BEGIN Entries shown

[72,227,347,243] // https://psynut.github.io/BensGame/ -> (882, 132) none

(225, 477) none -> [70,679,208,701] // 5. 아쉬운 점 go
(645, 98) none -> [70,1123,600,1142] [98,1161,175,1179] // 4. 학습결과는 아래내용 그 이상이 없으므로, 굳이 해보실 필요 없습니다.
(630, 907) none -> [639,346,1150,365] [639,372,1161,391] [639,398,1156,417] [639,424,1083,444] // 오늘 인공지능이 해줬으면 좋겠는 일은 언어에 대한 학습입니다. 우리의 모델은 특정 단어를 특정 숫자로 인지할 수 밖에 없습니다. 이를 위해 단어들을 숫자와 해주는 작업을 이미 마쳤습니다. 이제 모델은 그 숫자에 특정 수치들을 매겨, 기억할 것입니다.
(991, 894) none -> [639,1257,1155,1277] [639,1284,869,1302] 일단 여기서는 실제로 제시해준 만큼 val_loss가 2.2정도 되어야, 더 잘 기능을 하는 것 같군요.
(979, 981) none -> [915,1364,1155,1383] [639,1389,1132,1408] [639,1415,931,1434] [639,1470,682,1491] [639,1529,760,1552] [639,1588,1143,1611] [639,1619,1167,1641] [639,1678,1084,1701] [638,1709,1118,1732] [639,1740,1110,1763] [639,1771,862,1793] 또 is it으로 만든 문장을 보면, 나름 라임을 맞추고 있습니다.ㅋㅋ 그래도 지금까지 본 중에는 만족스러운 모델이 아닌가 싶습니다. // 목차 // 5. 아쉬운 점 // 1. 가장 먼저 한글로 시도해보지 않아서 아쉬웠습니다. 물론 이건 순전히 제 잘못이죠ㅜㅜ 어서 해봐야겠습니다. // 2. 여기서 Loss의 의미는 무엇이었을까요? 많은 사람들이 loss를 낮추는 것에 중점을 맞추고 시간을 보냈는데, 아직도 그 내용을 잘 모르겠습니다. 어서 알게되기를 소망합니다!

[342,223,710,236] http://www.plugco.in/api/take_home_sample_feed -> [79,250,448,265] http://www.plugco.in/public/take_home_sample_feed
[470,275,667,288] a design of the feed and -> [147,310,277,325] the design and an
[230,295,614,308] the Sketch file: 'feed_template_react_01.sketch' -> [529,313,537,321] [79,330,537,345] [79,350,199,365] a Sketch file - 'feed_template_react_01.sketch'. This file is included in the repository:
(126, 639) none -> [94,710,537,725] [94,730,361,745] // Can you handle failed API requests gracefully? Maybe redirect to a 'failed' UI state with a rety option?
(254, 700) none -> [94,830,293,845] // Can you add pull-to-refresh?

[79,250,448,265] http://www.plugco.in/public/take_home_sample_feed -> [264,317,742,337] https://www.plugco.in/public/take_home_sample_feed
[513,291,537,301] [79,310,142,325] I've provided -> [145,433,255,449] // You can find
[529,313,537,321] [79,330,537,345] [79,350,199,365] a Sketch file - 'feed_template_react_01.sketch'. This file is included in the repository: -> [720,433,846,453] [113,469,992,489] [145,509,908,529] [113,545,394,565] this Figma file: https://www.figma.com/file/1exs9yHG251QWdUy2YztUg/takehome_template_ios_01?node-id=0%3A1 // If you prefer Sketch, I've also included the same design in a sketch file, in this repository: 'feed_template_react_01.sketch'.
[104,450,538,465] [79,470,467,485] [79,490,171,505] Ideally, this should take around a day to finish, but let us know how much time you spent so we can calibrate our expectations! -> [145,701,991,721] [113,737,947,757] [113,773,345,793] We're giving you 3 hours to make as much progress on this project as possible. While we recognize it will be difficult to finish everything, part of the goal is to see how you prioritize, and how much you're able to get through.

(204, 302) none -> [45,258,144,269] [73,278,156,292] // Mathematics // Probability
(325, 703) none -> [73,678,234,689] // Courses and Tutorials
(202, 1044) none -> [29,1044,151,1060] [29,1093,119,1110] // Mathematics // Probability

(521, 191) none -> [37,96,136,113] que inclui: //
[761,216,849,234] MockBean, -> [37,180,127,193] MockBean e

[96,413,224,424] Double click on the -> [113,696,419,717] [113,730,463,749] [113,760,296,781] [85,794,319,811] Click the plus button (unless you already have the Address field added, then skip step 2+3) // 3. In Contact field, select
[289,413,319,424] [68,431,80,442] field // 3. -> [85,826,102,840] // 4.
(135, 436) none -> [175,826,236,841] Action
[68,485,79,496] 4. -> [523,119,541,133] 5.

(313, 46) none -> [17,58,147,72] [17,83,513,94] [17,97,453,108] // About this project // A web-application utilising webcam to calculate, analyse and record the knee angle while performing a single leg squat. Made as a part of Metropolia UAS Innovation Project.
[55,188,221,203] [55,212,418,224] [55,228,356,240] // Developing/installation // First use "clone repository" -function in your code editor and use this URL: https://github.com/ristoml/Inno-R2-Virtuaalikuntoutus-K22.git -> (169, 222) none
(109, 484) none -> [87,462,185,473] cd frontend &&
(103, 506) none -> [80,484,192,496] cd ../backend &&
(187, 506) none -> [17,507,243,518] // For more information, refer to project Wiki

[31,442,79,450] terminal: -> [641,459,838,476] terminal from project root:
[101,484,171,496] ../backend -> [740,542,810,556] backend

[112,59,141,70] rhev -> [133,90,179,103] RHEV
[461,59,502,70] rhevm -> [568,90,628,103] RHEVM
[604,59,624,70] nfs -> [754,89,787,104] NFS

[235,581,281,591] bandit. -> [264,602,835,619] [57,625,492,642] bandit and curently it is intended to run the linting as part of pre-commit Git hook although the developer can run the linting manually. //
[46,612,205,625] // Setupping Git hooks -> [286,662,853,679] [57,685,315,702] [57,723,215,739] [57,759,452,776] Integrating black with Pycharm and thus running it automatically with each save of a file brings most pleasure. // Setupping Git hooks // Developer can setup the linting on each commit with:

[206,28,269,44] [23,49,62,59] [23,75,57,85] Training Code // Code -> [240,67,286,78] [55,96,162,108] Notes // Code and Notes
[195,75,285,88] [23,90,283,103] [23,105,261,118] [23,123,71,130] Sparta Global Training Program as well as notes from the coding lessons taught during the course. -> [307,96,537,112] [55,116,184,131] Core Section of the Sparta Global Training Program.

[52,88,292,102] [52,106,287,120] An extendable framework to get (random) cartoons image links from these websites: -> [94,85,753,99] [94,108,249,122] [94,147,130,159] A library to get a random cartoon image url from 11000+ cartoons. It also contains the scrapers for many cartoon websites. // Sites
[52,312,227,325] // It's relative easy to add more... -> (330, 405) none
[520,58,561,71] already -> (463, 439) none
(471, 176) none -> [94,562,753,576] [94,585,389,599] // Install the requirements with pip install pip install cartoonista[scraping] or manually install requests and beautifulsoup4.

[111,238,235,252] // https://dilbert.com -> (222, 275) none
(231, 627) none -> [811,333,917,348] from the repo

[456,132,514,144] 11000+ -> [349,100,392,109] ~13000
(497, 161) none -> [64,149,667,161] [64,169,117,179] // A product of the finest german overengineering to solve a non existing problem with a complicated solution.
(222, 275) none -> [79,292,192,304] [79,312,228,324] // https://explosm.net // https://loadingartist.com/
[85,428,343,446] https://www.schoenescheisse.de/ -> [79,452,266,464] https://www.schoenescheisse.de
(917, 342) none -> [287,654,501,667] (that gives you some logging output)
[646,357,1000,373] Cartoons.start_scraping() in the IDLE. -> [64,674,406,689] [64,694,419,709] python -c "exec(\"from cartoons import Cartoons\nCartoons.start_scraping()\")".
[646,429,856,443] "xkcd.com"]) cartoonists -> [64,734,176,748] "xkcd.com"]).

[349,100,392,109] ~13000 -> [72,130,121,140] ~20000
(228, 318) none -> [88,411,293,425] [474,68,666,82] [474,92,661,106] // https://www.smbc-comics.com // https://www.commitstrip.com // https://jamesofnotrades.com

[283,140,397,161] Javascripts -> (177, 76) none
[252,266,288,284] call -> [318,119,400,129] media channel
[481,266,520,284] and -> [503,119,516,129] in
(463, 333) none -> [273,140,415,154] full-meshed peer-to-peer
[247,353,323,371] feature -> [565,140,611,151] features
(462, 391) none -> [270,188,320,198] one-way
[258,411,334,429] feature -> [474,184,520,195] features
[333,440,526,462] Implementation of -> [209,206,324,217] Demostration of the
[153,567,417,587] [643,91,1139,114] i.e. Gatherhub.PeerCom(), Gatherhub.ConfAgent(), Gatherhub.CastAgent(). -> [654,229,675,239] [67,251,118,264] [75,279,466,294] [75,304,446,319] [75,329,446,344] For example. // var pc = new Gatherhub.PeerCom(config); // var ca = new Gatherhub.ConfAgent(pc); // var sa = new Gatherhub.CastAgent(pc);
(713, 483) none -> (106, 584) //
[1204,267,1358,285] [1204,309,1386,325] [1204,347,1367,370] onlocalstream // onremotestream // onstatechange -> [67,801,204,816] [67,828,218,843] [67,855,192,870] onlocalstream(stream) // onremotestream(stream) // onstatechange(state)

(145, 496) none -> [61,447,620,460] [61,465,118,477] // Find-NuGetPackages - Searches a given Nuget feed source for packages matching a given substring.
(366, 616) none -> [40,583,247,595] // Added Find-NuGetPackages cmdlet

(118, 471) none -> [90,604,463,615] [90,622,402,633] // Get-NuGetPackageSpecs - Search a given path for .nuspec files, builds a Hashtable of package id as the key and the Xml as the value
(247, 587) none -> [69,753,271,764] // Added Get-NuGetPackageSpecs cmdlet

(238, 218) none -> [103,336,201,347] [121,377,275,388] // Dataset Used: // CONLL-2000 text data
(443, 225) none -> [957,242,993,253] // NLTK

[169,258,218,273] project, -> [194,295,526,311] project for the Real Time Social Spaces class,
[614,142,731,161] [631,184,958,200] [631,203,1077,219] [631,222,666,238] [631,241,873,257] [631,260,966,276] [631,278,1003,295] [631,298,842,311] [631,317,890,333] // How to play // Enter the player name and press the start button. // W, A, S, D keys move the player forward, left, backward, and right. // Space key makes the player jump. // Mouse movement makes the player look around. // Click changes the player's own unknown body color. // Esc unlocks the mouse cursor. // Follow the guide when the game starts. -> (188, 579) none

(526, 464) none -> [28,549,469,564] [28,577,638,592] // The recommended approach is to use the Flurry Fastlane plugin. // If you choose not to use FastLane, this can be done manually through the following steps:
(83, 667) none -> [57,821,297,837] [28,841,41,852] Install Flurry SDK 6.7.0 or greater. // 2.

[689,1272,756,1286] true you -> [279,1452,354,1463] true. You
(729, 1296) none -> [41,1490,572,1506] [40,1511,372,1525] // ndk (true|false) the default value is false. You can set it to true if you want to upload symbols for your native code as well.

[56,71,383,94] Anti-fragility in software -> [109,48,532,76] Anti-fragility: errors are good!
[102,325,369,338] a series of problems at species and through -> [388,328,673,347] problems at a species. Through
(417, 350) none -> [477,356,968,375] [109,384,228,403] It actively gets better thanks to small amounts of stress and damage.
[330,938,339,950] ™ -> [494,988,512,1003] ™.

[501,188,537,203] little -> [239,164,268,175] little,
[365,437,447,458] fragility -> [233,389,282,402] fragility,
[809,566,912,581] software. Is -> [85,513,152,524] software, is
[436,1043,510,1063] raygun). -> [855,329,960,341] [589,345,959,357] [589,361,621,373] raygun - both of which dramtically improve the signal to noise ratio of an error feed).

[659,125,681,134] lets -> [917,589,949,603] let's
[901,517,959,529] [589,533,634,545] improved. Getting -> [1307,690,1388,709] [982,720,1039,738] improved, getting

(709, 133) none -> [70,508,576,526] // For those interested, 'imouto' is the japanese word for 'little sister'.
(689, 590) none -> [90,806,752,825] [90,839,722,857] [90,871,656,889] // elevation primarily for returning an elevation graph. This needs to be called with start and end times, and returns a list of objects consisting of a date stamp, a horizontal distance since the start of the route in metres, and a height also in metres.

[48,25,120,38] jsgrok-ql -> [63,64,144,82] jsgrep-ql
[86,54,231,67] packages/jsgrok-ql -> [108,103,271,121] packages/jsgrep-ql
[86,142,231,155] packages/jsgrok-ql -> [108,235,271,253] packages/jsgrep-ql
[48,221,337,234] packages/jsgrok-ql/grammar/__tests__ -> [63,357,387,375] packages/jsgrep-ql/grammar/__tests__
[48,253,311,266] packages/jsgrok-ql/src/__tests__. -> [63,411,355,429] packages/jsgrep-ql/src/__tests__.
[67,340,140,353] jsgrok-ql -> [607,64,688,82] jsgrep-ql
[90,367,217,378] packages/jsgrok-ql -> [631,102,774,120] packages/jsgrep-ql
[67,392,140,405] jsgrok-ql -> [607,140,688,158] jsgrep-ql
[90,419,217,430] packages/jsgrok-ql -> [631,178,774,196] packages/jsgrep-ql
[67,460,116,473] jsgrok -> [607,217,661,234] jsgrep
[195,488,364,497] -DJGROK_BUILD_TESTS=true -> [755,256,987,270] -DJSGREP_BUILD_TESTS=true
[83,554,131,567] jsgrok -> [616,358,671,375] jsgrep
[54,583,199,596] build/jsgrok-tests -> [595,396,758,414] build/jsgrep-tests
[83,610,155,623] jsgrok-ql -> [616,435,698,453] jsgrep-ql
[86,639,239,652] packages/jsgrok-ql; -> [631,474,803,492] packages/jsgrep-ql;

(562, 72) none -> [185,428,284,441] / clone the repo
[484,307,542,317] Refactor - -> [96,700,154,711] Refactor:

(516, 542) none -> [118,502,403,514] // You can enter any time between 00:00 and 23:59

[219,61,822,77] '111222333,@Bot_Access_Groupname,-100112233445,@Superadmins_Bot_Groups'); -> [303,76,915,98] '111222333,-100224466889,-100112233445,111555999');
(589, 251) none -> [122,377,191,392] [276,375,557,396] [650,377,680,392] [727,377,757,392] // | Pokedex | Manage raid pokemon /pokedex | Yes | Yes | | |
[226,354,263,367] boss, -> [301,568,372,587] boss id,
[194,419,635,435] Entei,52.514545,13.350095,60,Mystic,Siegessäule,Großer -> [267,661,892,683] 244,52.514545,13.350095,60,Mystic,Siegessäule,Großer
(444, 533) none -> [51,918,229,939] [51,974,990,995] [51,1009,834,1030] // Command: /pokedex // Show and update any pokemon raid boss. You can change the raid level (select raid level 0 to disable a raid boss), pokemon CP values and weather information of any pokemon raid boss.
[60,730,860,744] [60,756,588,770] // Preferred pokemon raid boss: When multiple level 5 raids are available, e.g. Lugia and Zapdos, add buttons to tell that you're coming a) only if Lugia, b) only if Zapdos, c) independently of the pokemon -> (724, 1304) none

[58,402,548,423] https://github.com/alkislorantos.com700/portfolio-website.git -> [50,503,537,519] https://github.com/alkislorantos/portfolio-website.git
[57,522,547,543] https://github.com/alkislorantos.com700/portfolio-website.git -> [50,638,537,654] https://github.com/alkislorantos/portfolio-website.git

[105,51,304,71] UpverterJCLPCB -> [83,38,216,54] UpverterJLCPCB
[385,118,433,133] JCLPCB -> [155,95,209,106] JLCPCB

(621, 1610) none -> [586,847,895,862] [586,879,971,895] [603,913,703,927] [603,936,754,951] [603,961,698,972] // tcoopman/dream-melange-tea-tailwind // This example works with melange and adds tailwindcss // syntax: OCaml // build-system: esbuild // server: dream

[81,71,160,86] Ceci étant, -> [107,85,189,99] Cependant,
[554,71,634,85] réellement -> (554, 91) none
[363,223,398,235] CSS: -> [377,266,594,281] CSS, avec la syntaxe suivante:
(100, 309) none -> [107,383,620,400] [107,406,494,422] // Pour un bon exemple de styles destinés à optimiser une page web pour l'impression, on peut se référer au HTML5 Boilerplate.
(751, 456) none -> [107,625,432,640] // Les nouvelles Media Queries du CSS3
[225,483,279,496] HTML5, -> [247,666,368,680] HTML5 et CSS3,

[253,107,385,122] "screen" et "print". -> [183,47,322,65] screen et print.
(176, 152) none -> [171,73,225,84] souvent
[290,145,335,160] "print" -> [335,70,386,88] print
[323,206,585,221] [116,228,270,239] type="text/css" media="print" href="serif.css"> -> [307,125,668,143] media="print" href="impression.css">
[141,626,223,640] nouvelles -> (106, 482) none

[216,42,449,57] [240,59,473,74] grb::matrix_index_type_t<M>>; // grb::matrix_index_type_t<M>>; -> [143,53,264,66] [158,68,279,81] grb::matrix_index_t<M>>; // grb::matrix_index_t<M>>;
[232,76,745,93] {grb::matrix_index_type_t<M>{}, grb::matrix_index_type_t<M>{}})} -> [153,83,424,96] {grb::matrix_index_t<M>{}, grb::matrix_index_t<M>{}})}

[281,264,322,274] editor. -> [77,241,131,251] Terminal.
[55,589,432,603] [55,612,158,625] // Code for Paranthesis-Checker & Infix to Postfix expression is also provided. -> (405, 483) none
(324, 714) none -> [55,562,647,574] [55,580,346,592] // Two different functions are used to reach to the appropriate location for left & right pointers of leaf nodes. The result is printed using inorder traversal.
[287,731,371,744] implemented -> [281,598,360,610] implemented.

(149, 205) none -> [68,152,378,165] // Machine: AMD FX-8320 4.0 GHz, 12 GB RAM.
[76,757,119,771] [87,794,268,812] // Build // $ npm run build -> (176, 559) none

END Entries shown

▶ **Description of the task**:
Beginning at the line with "[48,253,311,266] packages/jsgrok-ql/src/__tests__. ->" and ending at the line with "[83,610,155,623] jsgrok-ql ->", reproduce each line of the data above exactly, and add no other lines.

▶ **The answer**:
[48,253,311,266] packages/jsgrok-ql/src/__tests__. -> [63,411,355,429] packages/jsgrep-ql/src/__tests__.
[67,340,140,353] jsgrok-ql -> [607,64,688,82] jsgrep-ql
[90,367,217,378] packages/jsgrok-ql -> [631,102,774,120] packages/jsgrep-ql
[67,392,140,405] jsgrok-ql -> [607,140,688,158] jsgrep-ql
[90,419,217,430] packages/jsgrok-ql -> [631,178,774,196] packages/jsgrep-ql
[67,460,116,473] jsgrok -> [607,217,661,234] jsgrep
[195,488,364,497] -DJGROK_BUILD_TESTS=true -> [755,256,987,270] -DJSGREP_BUILD_TESTS=true
[83,554,131,567] jsgrok -> [616,358,671,375] jsgrep
[54,583,199,596] build/jsgrok-tests -> [595,396,758,414] build/jsgrep-tests
[83,610,155,623] jsgrok-ql -> [616,435,698,453] jsgrep-ql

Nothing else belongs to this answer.